He took another turn around his chamber, collapsing back into himself, cold and desperately sleepy. A mess of crumbs, an empty wine bottle, an open full one. Silence.

"Talking to yourself in an empty room again, I see," he whispered. "A very bad sign, you know."

His legs hurt. He cradled the second bottle, and took it with him to lie down.

CHAPTER FIVE


"Well, well, well," said the sleek Betan customs agent, in sarcastic simulation of good cheer. "If it isn't Sergeant Bothari of Barrayar. And what did you bring me this time, Sergeant? A few nuclear antipersonnel mines, overlooked in your back pocket? A maser cannon or two, accidentally mixed up with your shaving kit? A gravitic imploder, slipped somehow into your boot?"

The Sergeant answered this sally with something between a growl and a grunt.

Miles grinned, and dredged his memory for the agent's name. "Good afternoon, Officer Timmons. Still working the line, are you? I thought for sure you'd be in administration by now."
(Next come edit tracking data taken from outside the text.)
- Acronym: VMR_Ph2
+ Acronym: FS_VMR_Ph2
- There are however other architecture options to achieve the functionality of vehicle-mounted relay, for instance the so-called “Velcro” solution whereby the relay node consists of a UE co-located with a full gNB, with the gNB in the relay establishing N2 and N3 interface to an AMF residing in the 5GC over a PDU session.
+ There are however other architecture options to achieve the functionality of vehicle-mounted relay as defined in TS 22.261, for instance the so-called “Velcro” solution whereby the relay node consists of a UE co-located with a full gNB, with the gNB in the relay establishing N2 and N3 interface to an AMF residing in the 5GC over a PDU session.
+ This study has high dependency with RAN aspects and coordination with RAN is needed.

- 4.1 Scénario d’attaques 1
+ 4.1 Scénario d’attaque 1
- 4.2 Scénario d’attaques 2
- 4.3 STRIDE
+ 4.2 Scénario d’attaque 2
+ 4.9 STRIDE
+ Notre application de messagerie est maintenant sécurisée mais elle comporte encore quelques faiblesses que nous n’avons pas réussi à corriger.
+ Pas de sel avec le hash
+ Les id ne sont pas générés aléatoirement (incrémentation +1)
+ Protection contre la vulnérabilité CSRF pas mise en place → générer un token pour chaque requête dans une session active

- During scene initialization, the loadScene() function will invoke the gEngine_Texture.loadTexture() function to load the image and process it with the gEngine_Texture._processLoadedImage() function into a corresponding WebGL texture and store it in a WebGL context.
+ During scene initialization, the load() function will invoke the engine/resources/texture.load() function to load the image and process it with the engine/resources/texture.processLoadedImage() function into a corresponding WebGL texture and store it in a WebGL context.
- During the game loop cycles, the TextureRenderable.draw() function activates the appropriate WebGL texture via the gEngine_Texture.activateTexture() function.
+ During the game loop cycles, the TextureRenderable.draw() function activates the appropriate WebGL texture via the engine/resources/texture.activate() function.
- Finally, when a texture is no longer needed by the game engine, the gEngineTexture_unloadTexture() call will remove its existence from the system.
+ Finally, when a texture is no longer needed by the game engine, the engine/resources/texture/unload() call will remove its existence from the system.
The agent gave Miles a somewhat more courteous nod of greeting. "Good afternoon, Lord Vorkosigan. Well, civil service, you know." He sorted through their documents and plugged a data disc into his viewer. "Your stunner permits are in order. Now if you will please step, one at a time, through this scanner?"

Sergeant Bothari frowned at the machine glumly, and sniffed disdain. Miles tried to catch his eye, but he was studiously finding something of interest in midair somewhere. On the suspicion, Miles said, "Elena and I first, I think."

Elena passed through with a stiff uncertain smile like a person holding still too long for a photograph, then continued to look eagerly around. Even if it was only a rather bleak underground customs entry port, it was another planet. Miles hoped Beta Colony would make up for the disappointing fizzle of the Escobar layover.

Two days of records searches and trudging through neglected military cemeteries in the rain, pretending to Bothari a passion for historical detail, had produced no maternal grave or cenotaph after all. Elena had seemed more relieved than disappointed by the failure of their covert search.

"You see?" she had whispered to Miles. "Father didn't lie to me. You have a hyper imagination."

The Sergeant's own bored reaction to the tour clinched the argument; Miles conceded. And yet . . .

It was his hyper imagination, maybe. The less they found the more queasy Miles became. Were they looking in the wrong army's cemetery? Miles's own mother had changed allegiances to return to Barrayar with his father; maybe Bothari's romance had not taken so prosperous a turn. But if that were so, should they even be looking in cemeteries? Maybe he should be hunting Elena's mother in the comm link directory. . . . He did not quite dare suggest it.

He wished he had not been so intimidated by the conspiracy of silence surrounding Elena's birth as to refrain from pumping Countess Vorkosigan. Well, when they returned home he would screw up his courage and demand the truth of her, and let her wisdom guide him as to how much to pass on to Bothari's daughter.

For now, Miles stepped after Elena through the scanner, enjoying her air of wonder, and looking forward like a magician to pulling Beta Colony out of a hat for her delight.

The Sergeant stepped through the machine. It gave a rude blat.

Agent Timmons shook his head and sighed. "You never give up, do you, Sergeant?"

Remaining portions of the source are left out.